What you should do
Look for "content inside gef-card__headline" in the records below, then copy that line and every line after it, exactly and with nothing added.

Difference listings
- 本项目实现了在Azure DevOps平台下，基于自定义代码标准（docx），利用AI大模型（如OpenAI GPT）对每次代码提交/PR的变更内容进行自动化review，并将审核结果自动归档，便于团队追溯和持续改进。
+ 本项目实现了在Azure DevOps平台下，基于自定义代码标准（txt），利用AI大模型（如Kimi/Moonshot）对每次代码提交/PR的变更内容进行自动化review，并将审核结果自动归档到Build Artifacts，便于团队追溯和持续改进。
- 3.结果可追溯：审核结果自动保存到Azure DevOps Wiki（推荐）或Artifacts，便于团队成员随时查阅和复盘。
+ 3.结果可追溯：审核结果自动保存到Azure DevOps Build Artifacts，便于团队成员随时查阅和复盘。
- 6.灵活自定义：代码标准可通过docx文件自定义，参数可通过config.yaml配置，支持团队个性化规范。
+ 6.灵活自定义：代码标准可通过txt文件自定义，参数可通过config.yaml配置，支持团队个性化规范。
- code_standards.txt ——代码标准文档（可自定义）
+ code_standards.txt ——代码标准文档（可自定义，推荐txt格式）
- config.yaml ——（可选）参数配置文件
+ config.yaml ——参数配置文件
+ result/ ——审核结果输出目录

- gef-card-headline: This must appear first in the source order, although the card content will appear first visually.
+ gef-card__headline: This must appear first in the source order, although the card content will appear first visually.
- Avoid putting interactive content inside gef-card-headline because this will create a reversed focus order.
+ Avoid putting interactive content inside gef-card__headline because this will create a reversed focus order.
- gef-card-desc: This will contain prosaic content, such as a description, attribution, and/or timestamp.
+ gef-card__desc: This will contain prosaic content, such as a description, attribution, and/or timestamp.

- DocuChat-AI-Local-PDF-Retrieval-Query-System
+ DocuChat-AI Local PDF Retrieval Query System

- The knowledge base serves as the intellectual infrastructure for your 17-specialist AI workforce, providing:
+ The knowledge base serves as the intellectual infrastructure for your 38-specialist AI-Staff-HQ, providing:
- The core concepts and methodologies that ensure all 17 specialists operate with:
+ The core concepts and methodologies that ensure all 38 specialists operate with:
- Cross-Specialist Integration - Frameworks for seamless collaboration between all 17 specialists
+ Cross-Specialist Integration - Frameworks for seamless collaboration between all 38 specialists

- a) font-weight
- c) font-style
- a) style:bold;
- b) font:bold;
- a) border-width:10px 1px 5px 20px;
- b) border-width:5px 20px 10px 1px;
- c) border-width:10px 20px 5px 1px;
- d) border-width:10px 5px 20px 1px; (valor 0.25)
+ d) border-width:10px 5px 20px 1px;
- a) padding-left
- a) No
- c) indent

Result
+ Avoid putting interactive content inside gef-card__headline because this will create a reversed focus order.
- gef-card-desc: This will contain prosaic content, such as a description, attribution, and/or timestamp.
+ gef-card__desc: This will contain prosaic content, such as a description, attribution, and/or timestamp.

- DocuChat-AI-Local-PDF-Retrieval-Query-System
+ DocuChat-AI Local PDF Retrieval Query System

- The knowledge base serves as the intellectual infrastructure for your 17-specialist AI workforce, providing:
+ The knowledge base serves as the intellectual infrastructure for your 38-specialist AI-Staff-HQ, providing:
- The core concepts and methodologies that ensure all 17 specialists operate with:
+ The core concepts and methodologies that ensure all 38 specialists operate with:
- Cross-Specialist Integration - Frameworks for seamless collaboration between all 17 specialists
+ Cross-Specialist Integration - Frameworks for seamless collaboration between all 38 specialists

- a) font-weight
- c) font-style
- a) style:bold;
- b) font:bold;
- a) border-width:10px 1px 5px 20px;
- b) border-width:5px 20px 10px 1px;
- c) border-width:10px 20px 5px 1px;
- d) border-width:10px 5px 20px 1px; (valor 0.25)
+ d) border-width:10px 5px 20px 1px;
- a) padding-left
- a) No
- c) indent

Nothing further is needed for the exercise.